Sorry to hear about your abscess mate, that must have been soul destroying not to being able to enter last minute.

Good luck with the mass gaining! Will be following! You putting pics up?


----------



## AaronHudson (May 8, 2012)

W1NNY said:


> I'm in two minds if I'm honest. I would love to see what I would have been up against but I don't know whether it will upset me too much if I'm honest?! Would you go if you were in my position??

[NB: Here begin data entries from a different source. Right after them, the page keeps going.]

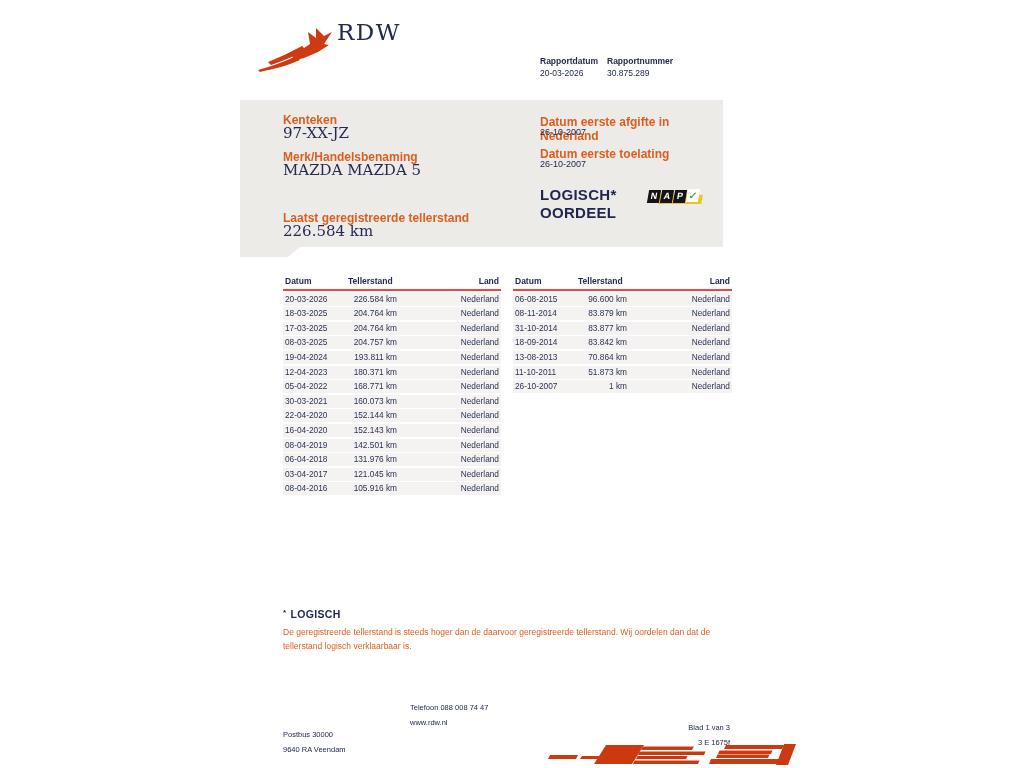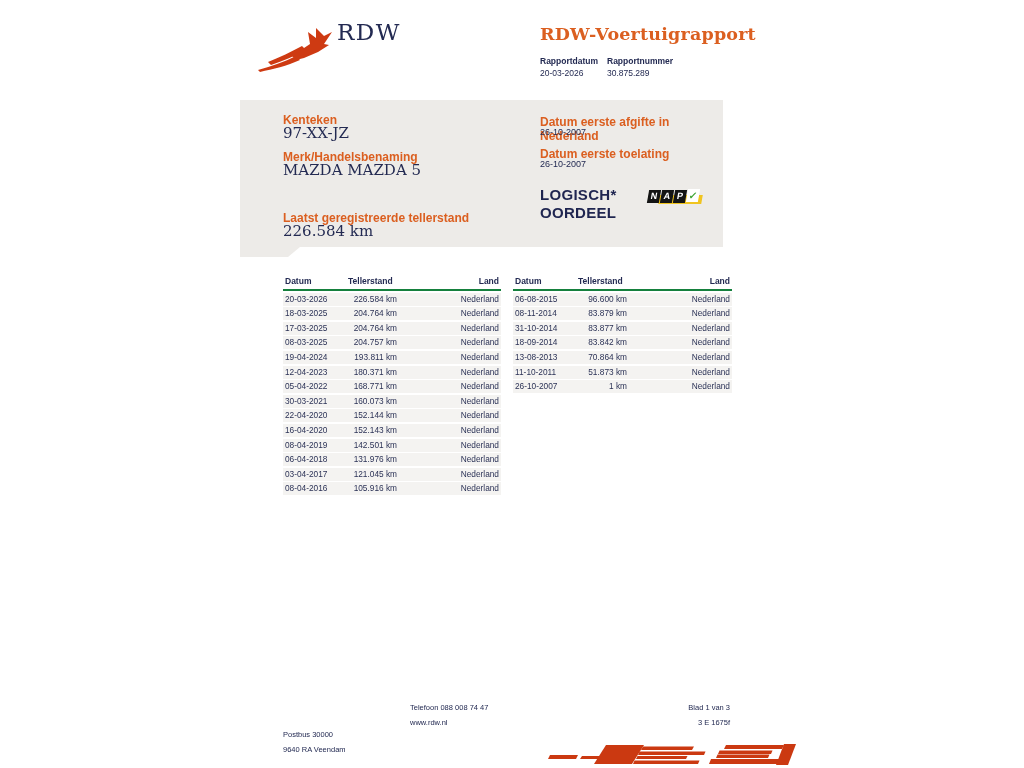"RDW-Voertuigrapport" div.report-title { html: <div>RDW-Voertuigrapport</div> -> none }
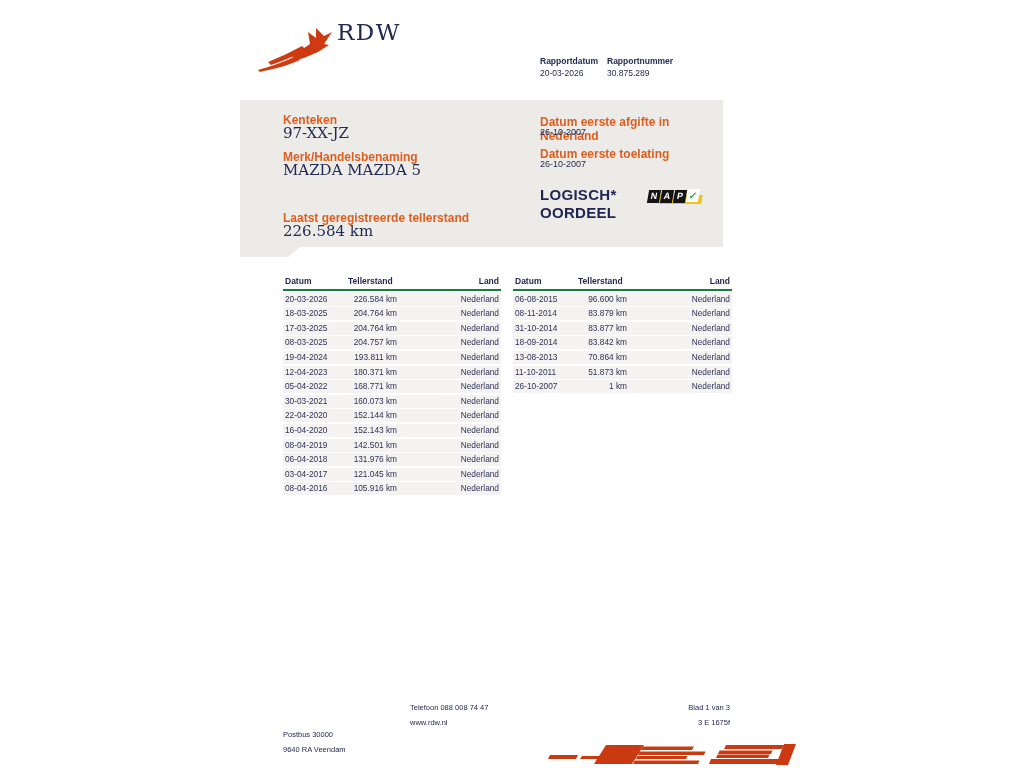"Datum" .thead { border-bottom: 2px solid #15803d -> 2px solid #ef4444 }
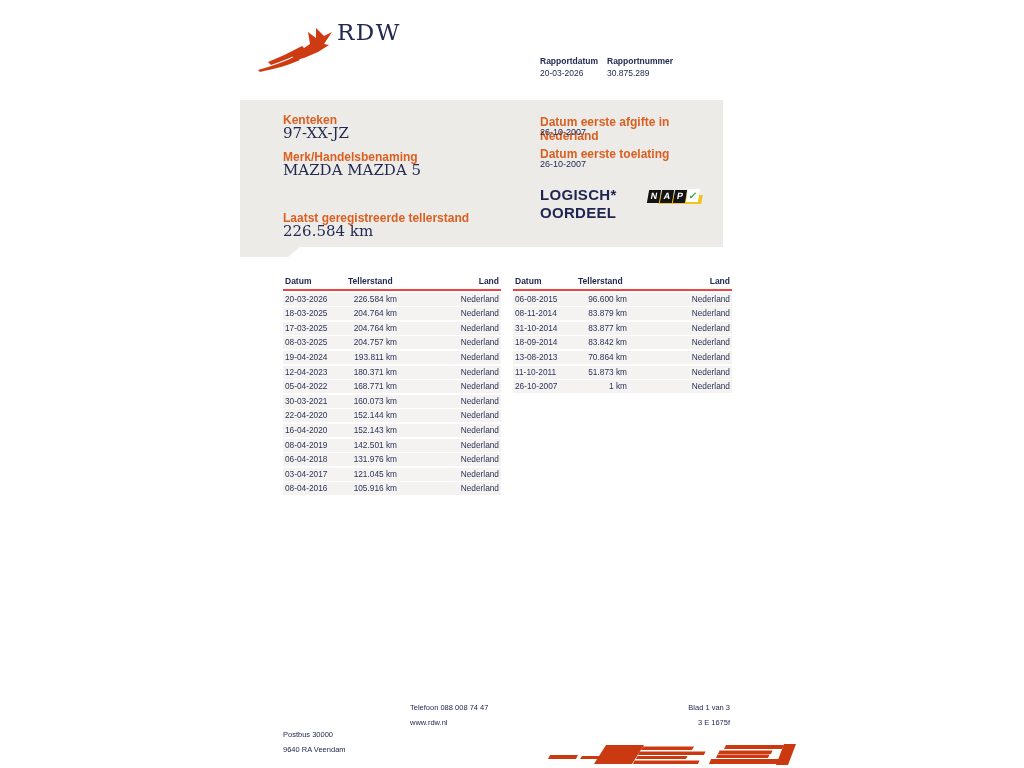"* LOGISCH" div.footnote { html: none -> <div> <div> <span>*</span> <span>LOGISCH</span> </div> <div>De geregistreerde tellerstand is steeds hoger dan de daarvoor geregistreerde tellerstand. Wij oordelen dan dat de tellerstand logisch verklaarbaar is.</div> </div> }
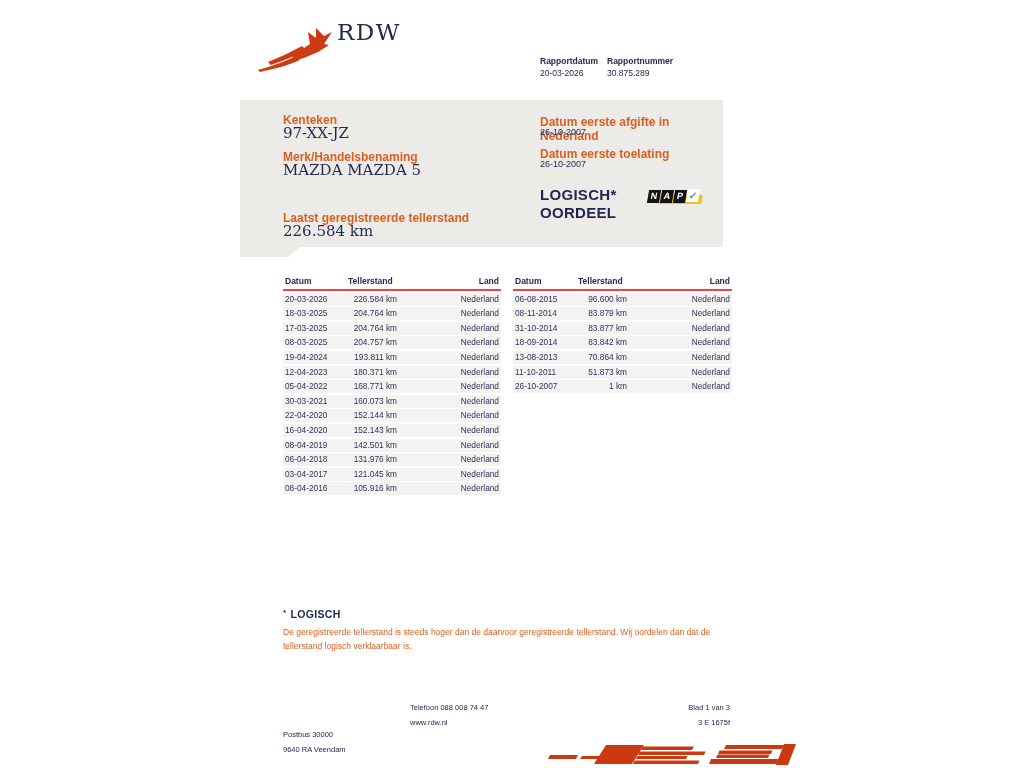"Blad 1 van 3" .foot.right { margin-top: none -> 20px }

I would yeah. You'll know in your own mind how you'd have done


----------



## W1NNY (Apr 4, 2009)

Think I'll go yeah. See what I can expect from next year maybe?! And yes I'll be putting pics up next week of what I am now and on a monthly basis I will oust more up. In off to the gym now. Speak to you all later


----------



## W1NNY (Apr 4, 2009)

Yesterday's shoulder session:

Reps = failure

DB press:

Warm up 2x 15 reps on 20kg

27.5kg for reps

35kg for reps

40kg for reps

42.5 kg for reps

Behind head barbell press:

40kg for reps

60kg for reps

80kg for reps

90kg for reps

Side delt raises: Drop sets

20kg x10 > 15kg x10 > 10kg x10 > 5kg for reps

(repeated this 4 times)

Front delt raises: Cable drop sets

Full stack x10 > 3/4 stack x10 > half stack x10 > 1/4 stack x10

(repeated 4 times)

Rear delt DB raises:

10kg for reps

12.5kg for reps

15kg for reps

15kg for reps

Shrug machine:

80kg for reps

120kg for reps

140kg for reps

150kg for reps

DB shrugs:

50kg for reps

50kg for reps

55kg for reps

55kg for reps

Finished off with light an workout.

I was pretty pleased with yesterday's session to be honest. Not my strongest session ever but the intensity was pretty high. Found it hard to get back into the that state of mind were I wanna train as hard as I can since the abscess, but yesterday was decent!! Arms today. Will post up later.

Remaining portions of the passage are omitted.